Exercise aim:
Would you please copy every line below that includes the string "position"?
◇ ◇ ◇
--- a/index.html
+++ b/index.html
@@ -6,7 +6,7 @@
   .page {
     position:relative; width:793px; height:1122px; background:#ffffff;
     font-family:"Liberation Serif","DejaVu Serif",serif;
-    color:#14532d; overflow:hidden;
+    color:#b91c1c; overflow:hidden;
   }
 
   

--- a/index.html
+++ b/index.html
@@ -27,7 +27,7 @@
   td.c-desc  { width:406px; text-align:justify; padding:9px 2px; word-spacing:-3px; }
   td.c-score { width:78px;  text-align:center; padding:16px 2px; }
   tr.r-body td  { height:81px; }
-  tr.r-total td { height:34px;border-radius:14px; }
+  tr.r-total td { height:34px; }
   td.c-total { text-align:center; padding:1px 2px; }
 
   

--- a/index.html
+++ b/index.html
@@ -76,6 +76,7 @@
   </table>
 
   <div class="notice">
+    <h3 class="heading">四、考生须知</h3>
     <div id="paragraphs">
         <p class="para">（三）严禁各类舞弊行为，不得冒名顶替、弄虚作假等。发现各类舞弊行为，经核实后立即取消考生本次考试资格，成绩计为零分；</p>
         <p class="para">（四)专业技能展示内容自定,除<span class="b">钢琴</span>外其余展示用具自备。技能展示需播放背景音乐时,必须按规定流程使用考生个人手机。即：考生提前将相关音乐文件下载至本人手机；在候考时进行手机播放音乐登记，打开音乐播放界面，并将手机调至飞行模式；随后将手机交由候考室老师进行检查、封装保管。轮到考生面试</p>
◇ ◇ ◇
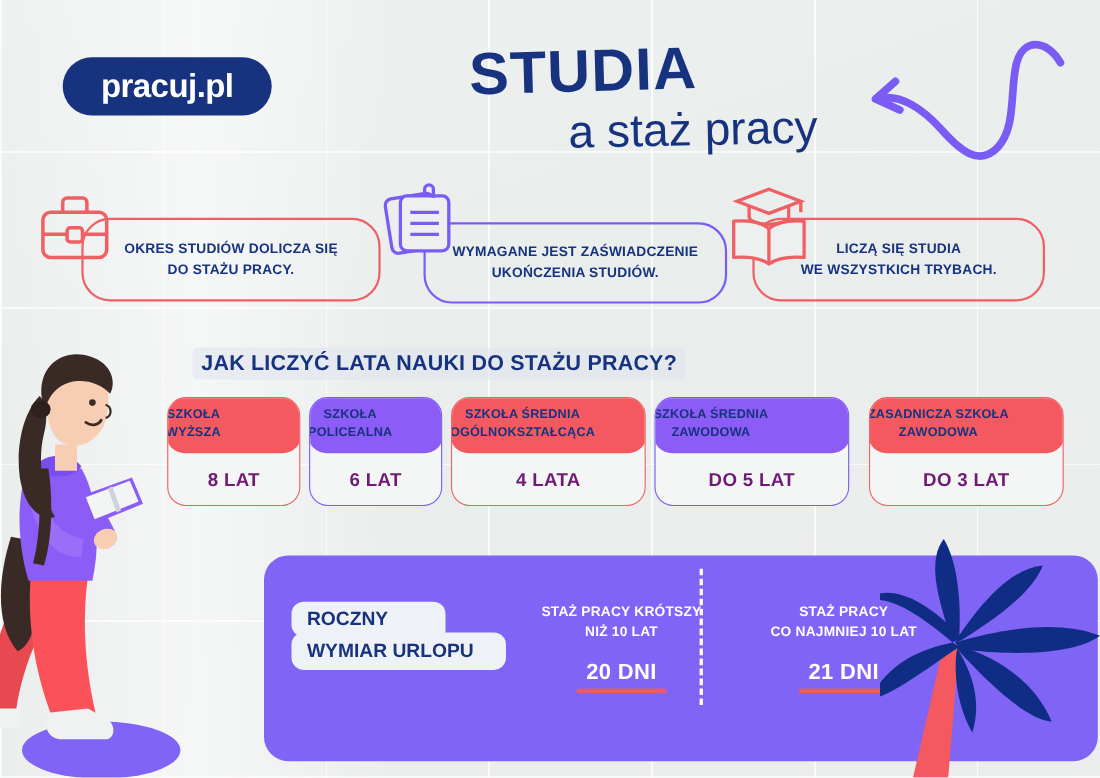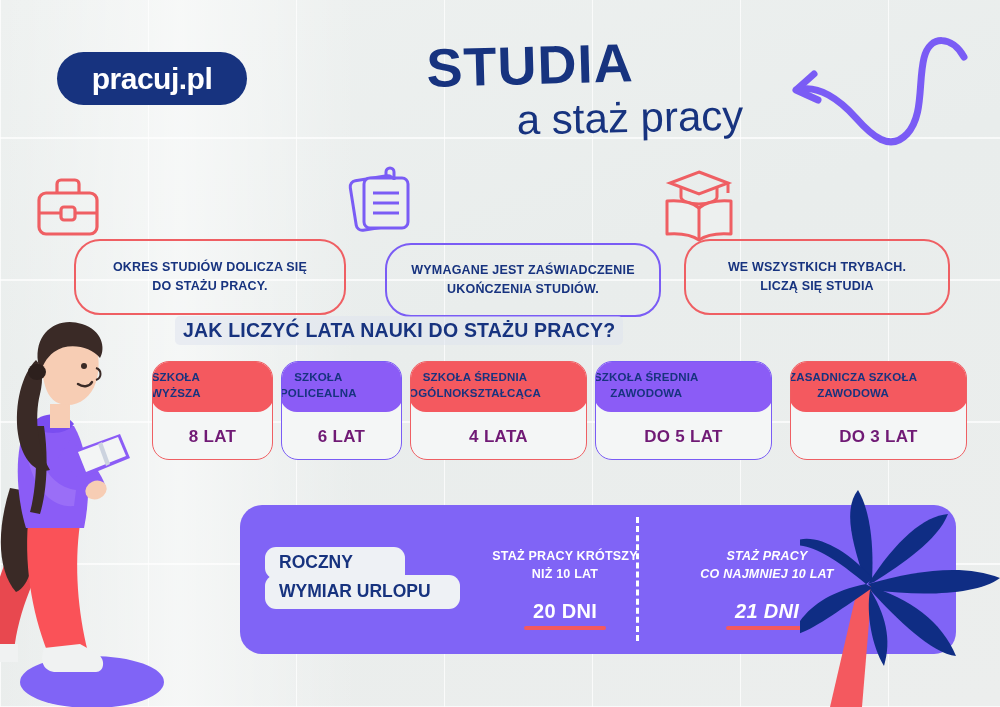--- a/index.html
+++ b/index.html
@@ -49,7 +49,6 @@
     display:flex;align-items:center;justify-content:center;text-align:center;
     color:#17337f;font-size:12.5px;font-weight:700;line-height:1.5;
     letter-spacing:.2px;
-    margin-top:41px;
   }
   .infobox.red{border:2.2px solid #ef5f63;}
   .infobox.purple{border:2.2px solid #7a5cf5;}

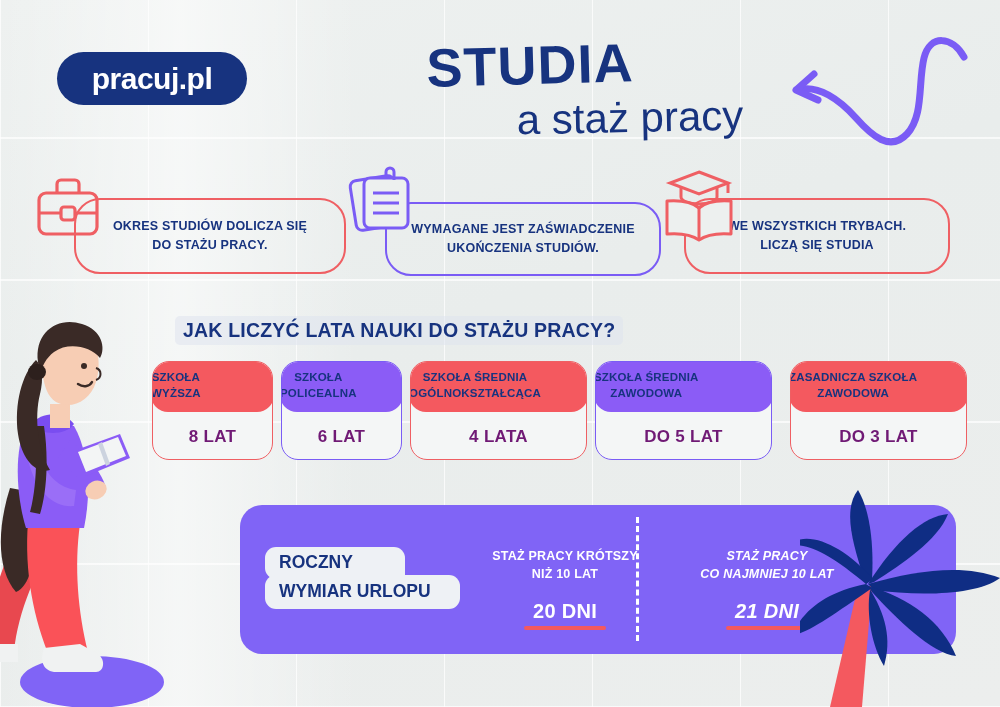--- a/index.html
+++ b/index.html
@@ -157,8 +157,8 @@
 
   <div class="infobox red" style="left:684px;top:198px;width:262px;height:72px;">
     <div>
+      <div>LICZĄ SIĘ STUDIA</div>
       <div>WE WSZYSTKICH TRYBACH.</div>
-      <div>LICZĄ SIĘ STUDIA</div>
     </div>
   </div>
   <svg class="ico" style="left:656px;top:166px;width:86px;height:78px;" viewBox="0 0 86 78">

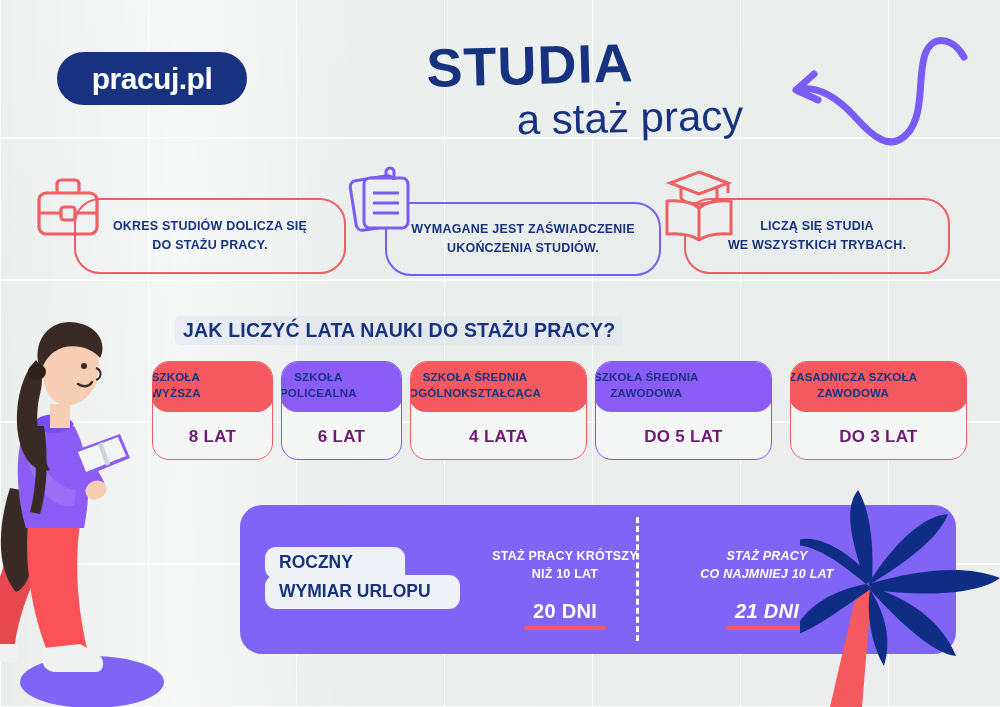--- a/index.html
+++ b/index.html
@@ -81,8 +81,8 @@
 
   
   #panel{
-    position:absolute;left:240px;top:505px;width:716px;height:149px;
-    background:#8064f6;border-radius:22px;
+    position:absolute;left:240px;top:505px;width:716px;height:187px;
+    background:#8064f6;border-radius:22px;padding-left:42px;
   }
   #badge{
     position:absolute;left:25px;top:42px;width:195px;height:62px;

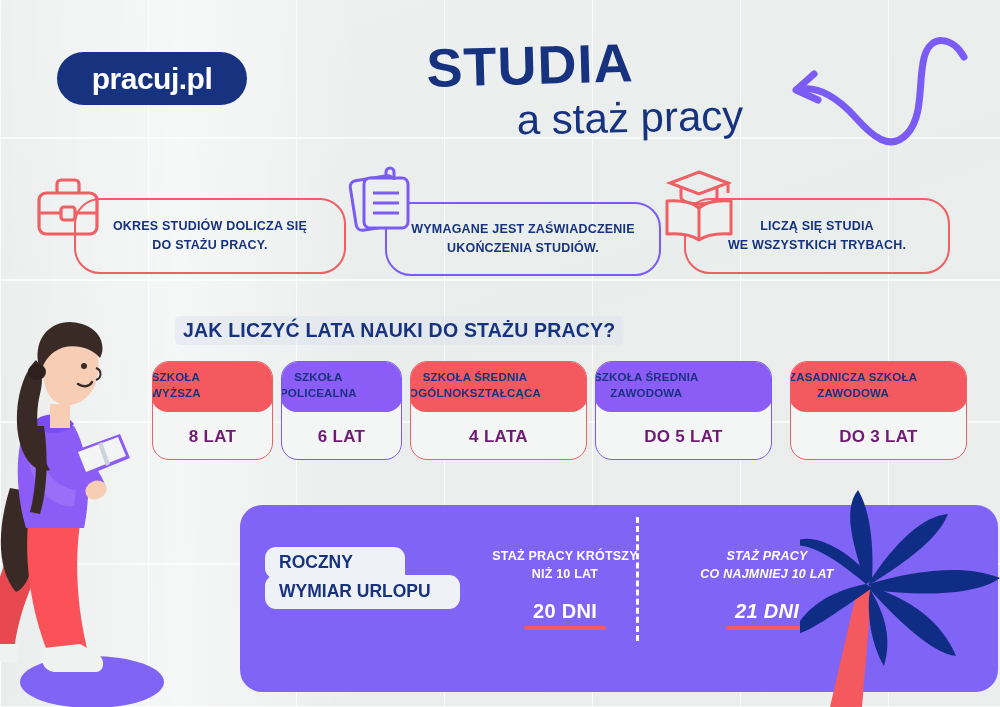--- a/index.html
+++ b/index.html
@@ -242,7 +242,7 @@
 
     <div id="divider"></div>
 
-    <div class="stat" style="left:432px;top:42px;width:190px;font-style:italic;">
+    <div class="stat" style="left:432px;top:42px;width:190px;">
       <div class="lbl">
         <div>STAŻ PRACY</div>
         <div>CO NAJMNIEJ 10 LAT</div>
◇ ◇ ◇
Task response:
     position:relative; width:793px; height:1122px; background:#ffffff;
-    position:absolute;left:240px;top:505px;width:716px;height:149px;
+    position:absolute;left:240px;top:505px;width:716px;height:187px;
     position:absolute;left:25px;top:42px;width:195px;height:62px;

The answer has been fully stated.